Short Term Payday Loans

2007-04-17 10:41:55

( Financial )



A payday loan is a type of short loan specifically created to address the financial needs of employees who find themselves falling short on cash in between paydays. Availing of a short term payday loan allows you to borrow a limited amount of money for up to a couple of weeks, which is when your next salary is expected to arrive. Short term payday loans are usually given in cash; hence the alternative name of cash advance.

Both small and large financial institutions offer short term payday loans. Banks typically offer a variation of the payday loan known as direct deposit advance. Payday lenders are required to have a state license to be able to operate their business.

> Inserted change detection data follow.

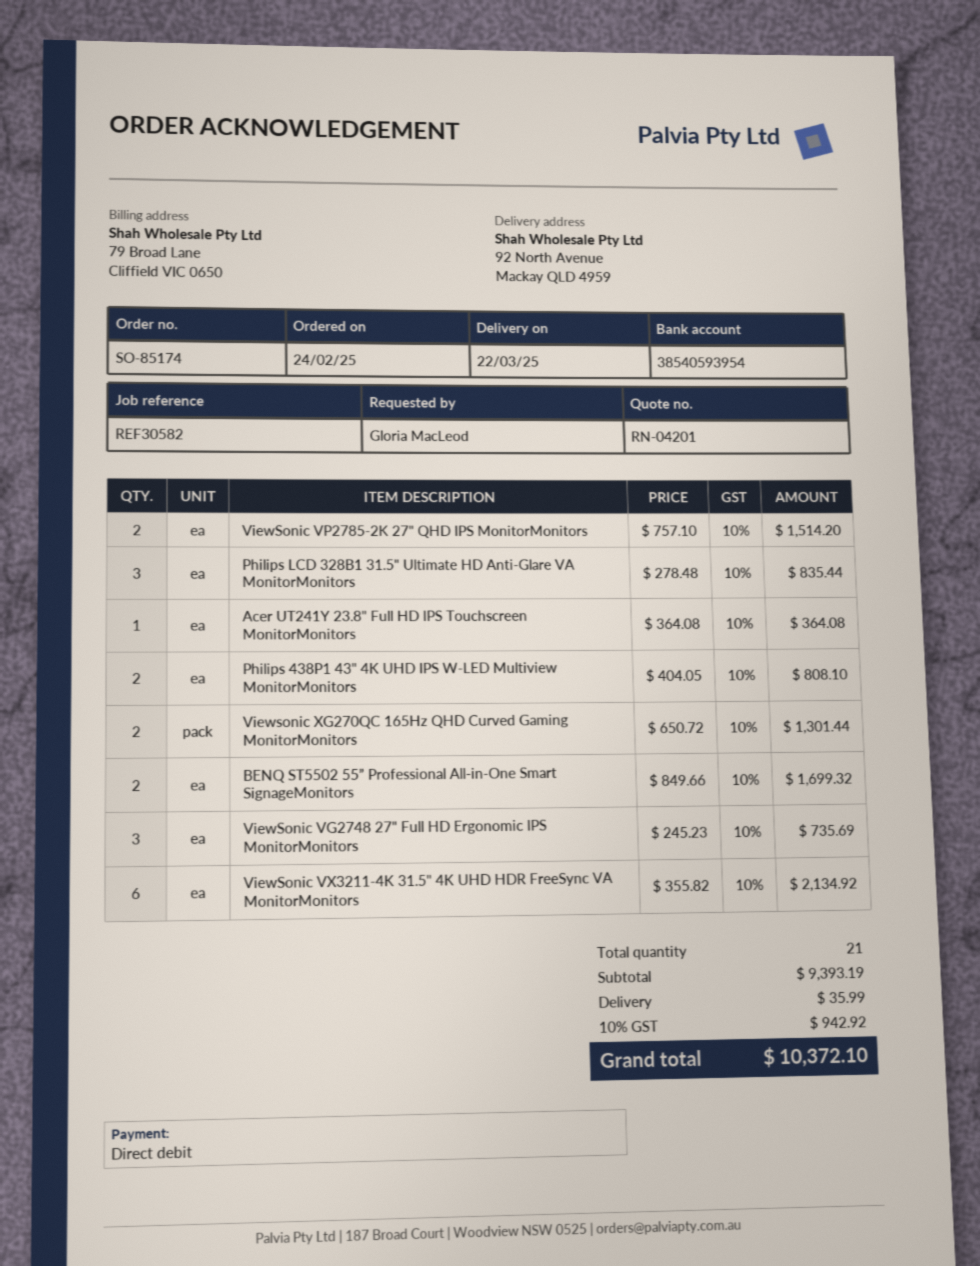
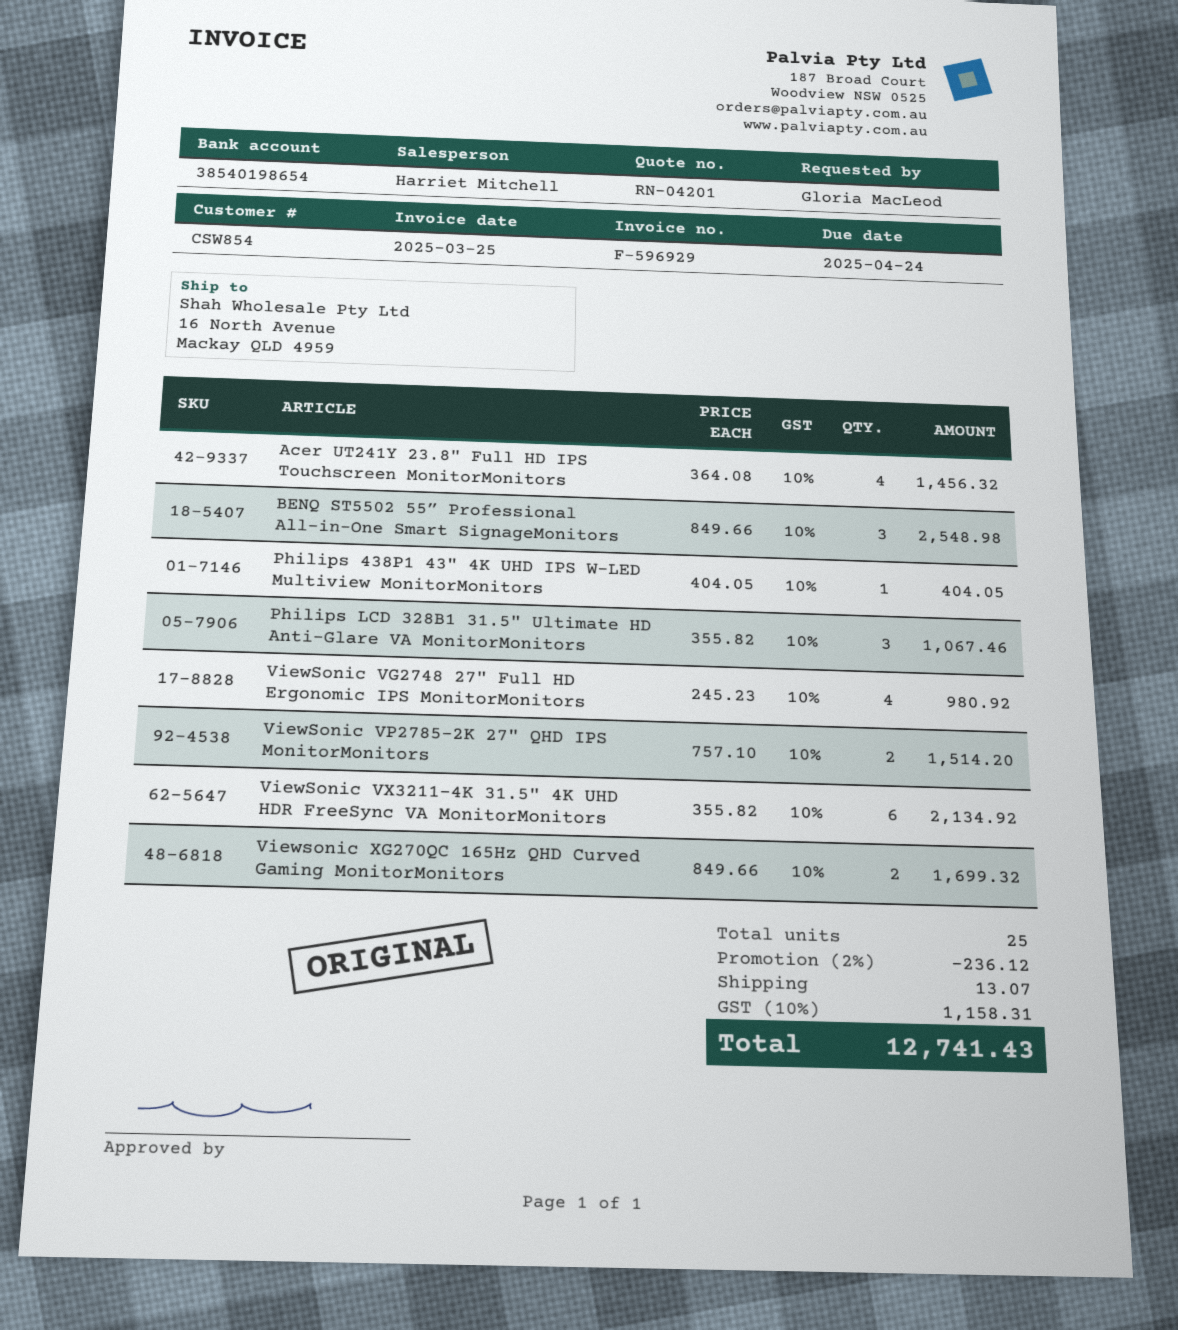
bank account: 38540593954 -> 38540198654
ship to: 92 North Avenue, Mackay QLD 4959 -> 16 North Avenue, Mackay QLD 4959
Philips LCD 328B1 31.5" Ultimate HD Anti-Glare VA MonitorMonitors: 3 x 278.48 = 835.44 -> 3 x 355.82 = 1067.46
Acer UT241Y 23.8" Full HD IPS Touchscreen MonitorMonitors: 1 x 364.08 = 364.08 -> 4 x 364.08 = 1456.32
Philips 438P1 43" 4K UHD IPS W-LED Multiview MonitorMonitors: 2 x 404.05 = 808.10 -> 1 x 404.05 = 404.05
Viewsonic XG270QC 165Hz QHD Curved Gaming MonitorMonitors: 2 x 650.72 = 1301.44 -> 2 x 849.66 = 1699.32
BENQ ST5502 55” Professional All-in-One Smart SignageMonitors: 2 x 849.66 = 1699.32 -> 3 x 849.66 = 2548.98
ViewSonic VG2748 27" Full HD Ergonomic IPS MonitorMonitors: 3 x 245.23 = 735.69 -> 4 x 245.23 = 980.92
total quantity: 21 -> 25
discount: none -> 2% = 236.12
shipping: 35.99 -> 13.07
tax: 10% = 942.92 -> 10% = 1158.31
total: 10372.10 -> 12741.43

Some payday lenders require you to prove that you have a stable source of income, to ensure that you will be able to repay the loan. When borrowing, you will have to secure your payday loan with a postdated check, which the lender will process on the maturity date. The postdated check contains the principal amount you borrowed plus the additional interest.

In case you are not able to pay the loan at the specified time, you can pay a fee that will give you an extension for another couple of weeks. This process is called a rollover. Some states do not allow rollovers while others impose limits on the number of rollovers that can be made on a payday loan.

The high interest rates associated with short term payday loans have been the subject of controversy. Some sectors believe that payday loans unfairly target low-income earners. Because of these, certain areas have established regulations regarding the use of payday loans, while some states have banned it entirely. However, payday loan proponents have argued about the advantages of the payday loan. Short term payday loans have been shown to be beneficial alternative for employees, especially when dealing with cash emergencies.